> Your assignment:
What follows is a set of records; restate each one word for word and drop the pictures.

+ + + +

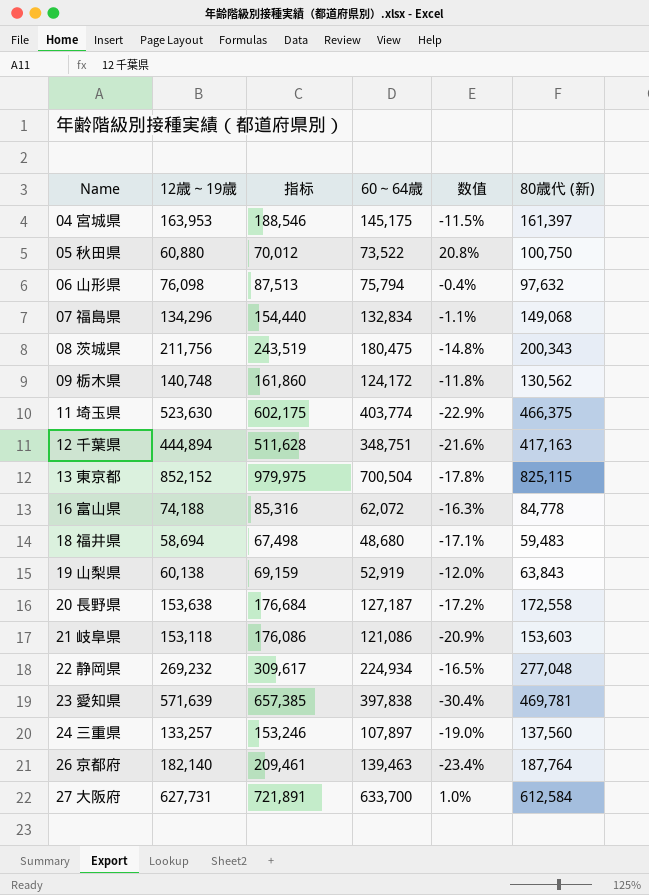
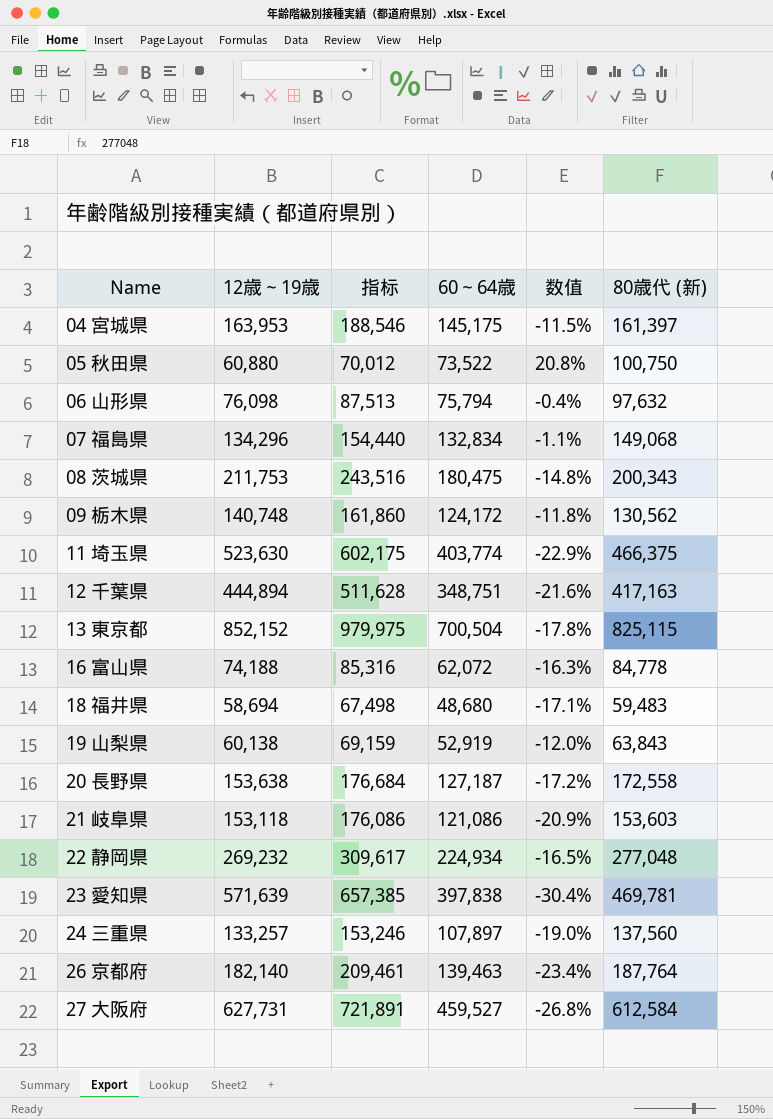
08 茨城県 | 12歳～19歳: 211,756 -> 211,753
08 茨城県 | 指标: 243,519 -> 243,516
27 大阪府 | 60～64歳: 633,700 -> 459,527
27 大阪府 | 数值: 1.0% -> -26.8%

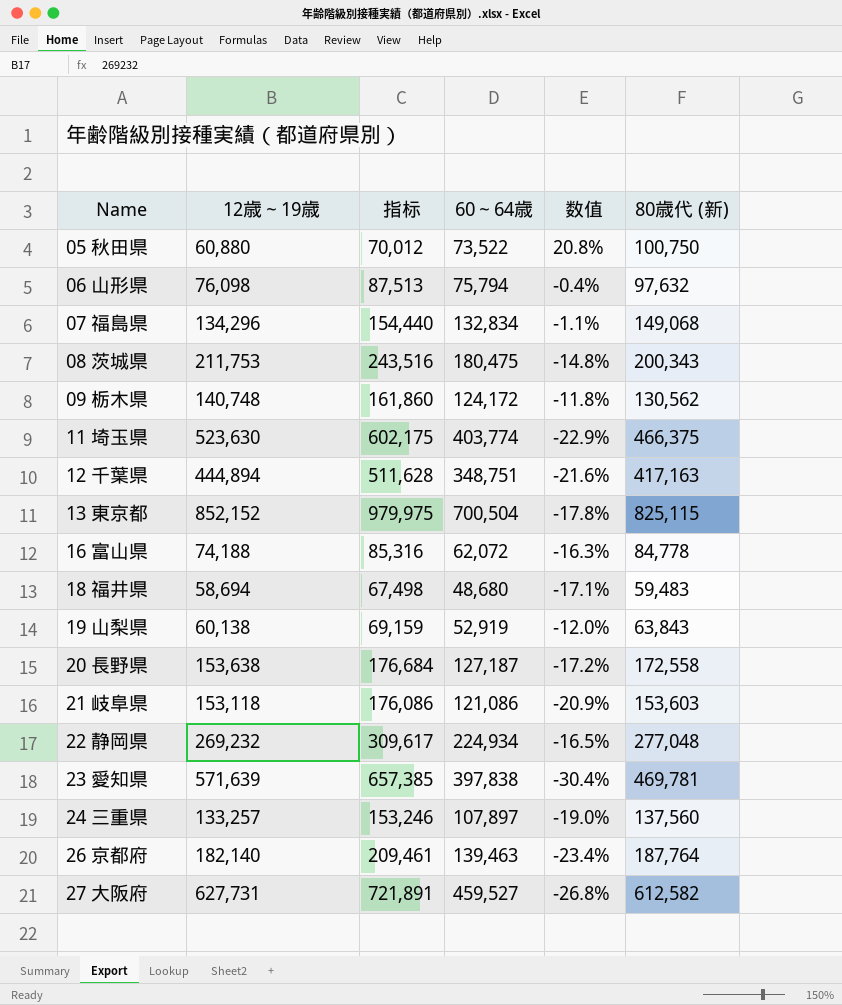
row 04 宮城県: 163,953 | 188,546 | 145,175 | -11.5% | 161,397 -> none
27 大阪府 | 80歳代 (新): 612,584 -> 612,582

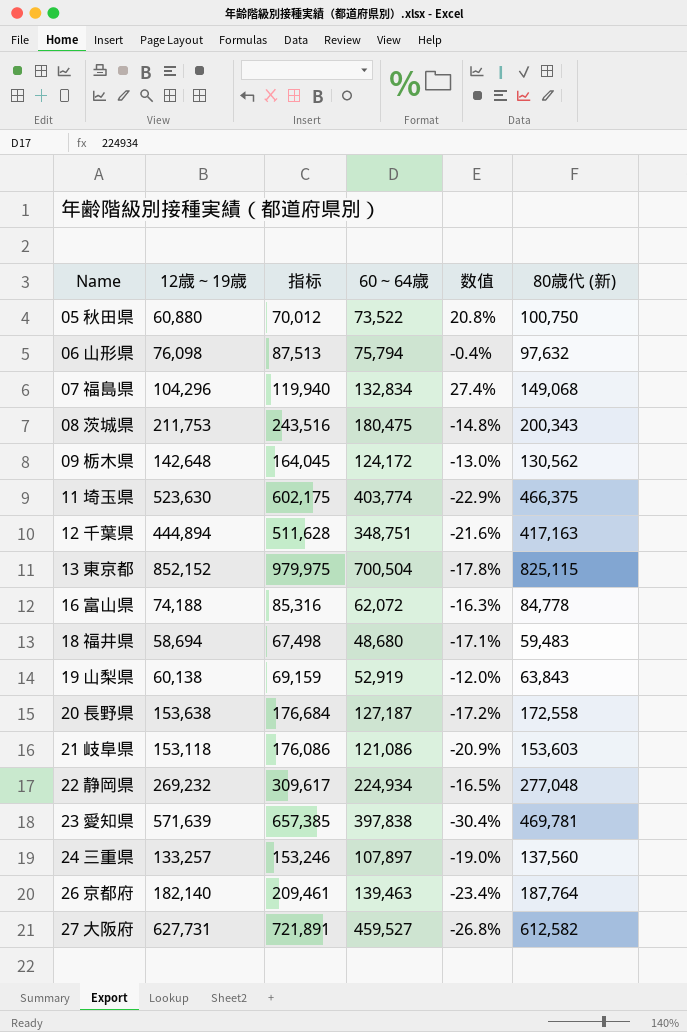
07 福島県 | 12歳～19歳: 134,296 -> 104,296
07 福島県 | 指标: 154,440 -> 119,940
07 福島県 | 数值: -1.1% -> 27.4%
09 栃木県 | 12歳～19歳: 140,748 -> 142,648
09 栃木県 | 指标: 161,860 -> 164,045
09 栃木県 | 数值: -11.8% -> -13.0%

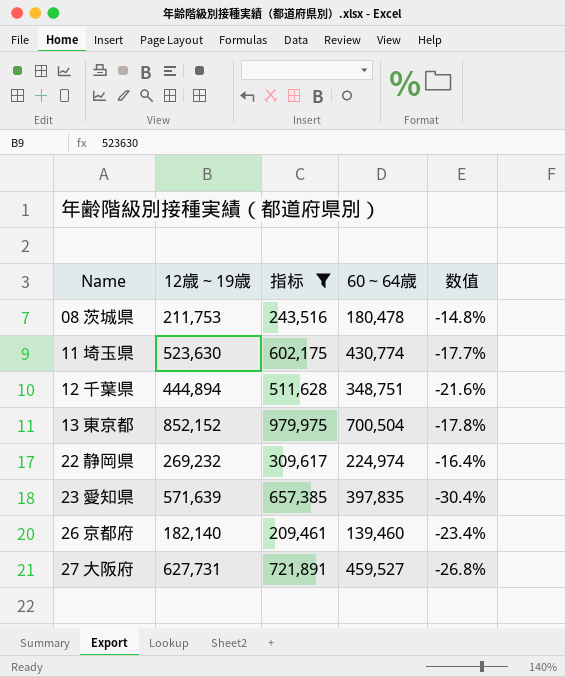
filter: none -> 指标 >= 209,461
column 80歳代 (新) | position: 6 -> none
08 茨城県 | 60～64歳: 180,475 -> 180,478
11 埼玉県 | 60～64歳: 403,774 -> 430,774
11 埼玉県 | 数值: -22.9% -> -17.7%
22 静岡県 | 60～64歳: 224,934 -> 224,974
22 静岡県 | 数值: -16.5% -> -16.4%
23 愛知県 | 60～64歳: 397,838 -> 397,835
26 京都府 | 60～64歳: 139,463 -> 139,460

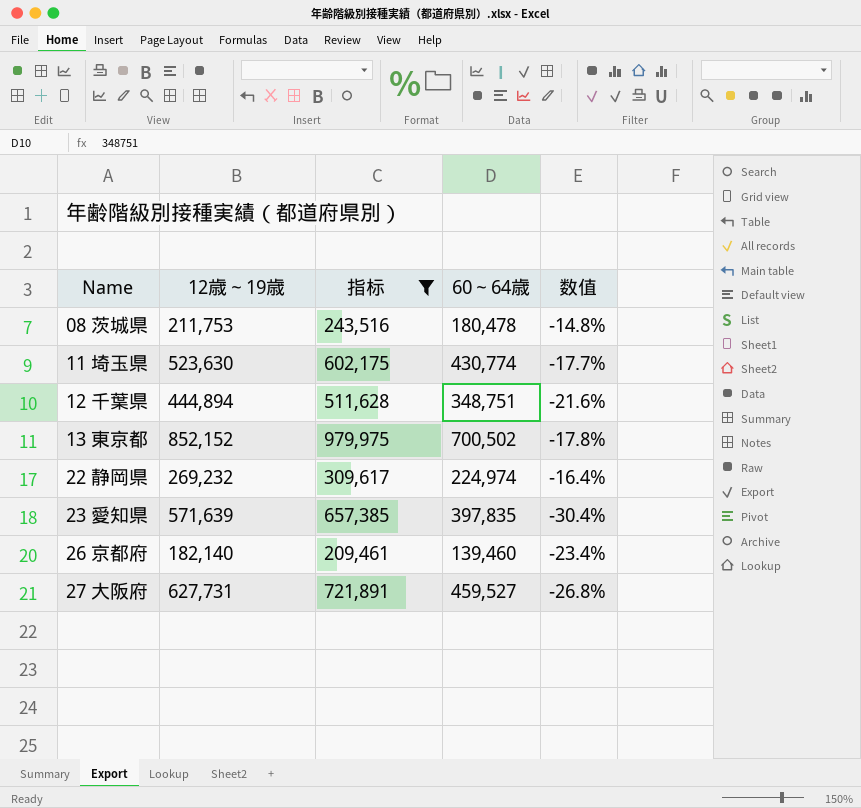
13 東京都 | 60～64歳: 700,504 -> 700,502

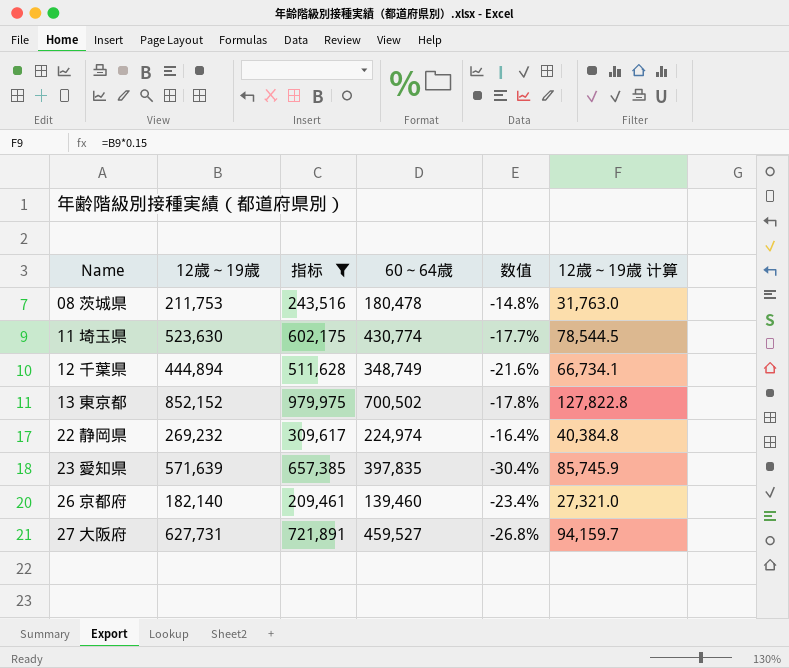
column 12歳～19歳 计算 | formula: none -> [12歳～19歳] * 0.15
12 千葉県 | 60～64歳: 348,751 -> 348,749

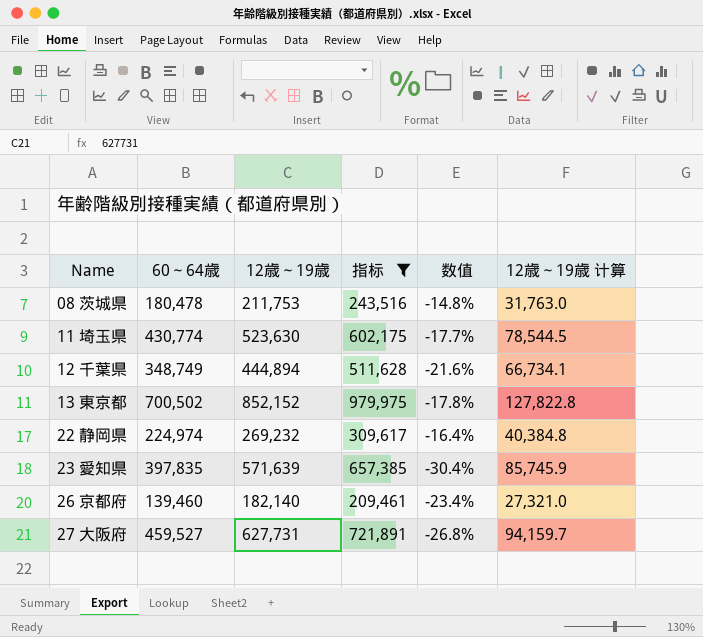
column 60～64歳 | position: 4 -> 2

+ + + +

> Result:
08 茨城県 | 12歳～19歳: 211,756 -> 211,753
08 茨城県 | 指标: 243,519 -> 243,516
27 大阪府 | 60～64歳: 633,700 -> 459,527
27 大阪府 | 数值: 1.0% -> -26.8%

row 04 宮城県: 163,953 | 188,546 | 145,175 | -11.5% | 161,397 -> none
27 大阪府 | 80歳代 (新): 612,584 -> 612,582

07 福島県 | 12歳～19歳: 134,296 -> 104,296
07 福島県 | 指标: 154,440 -> 119,940
07 福島県 | 数值: -1.1% -> 27.4%
09 栃木県 | 12歳～19歳: 140,748 -> 142,648
09 栃木県 | 指标: 161,860 -> 164,045
09 栃木県 | 数值: -11.8% -> -13.0%

filter: none -> 指标 >= 209,461
column 80歳代 (新) | position: 6 -> none
08 茨城県 | 60～64歳: 180,475 -> 180,478
11 埼玉県 | 60～64歳: 403,774 -> 430,774
11 埼玉県 | 数值: -22.9% -> -17.7%
22 静岡県 | 60～64歳: 224,934 -> 224,974
22 静岡県 | 数值: -16.5% -> -16.4%
23 愛知県 | 60～64歳: 397,838 -> 397,835
26 京都府 | 60～64歳: 139,463 -> 139,460

13 東京都 | 60～64歳: 700,504 -> 700,502

column 12歳～19歳 计算 | formula: none -> [12歳～19歳] * 0.15
12 千葉県 | 60～64歳: 348,751 -> 348,749

column 60～64歳 | position: 4 -> 2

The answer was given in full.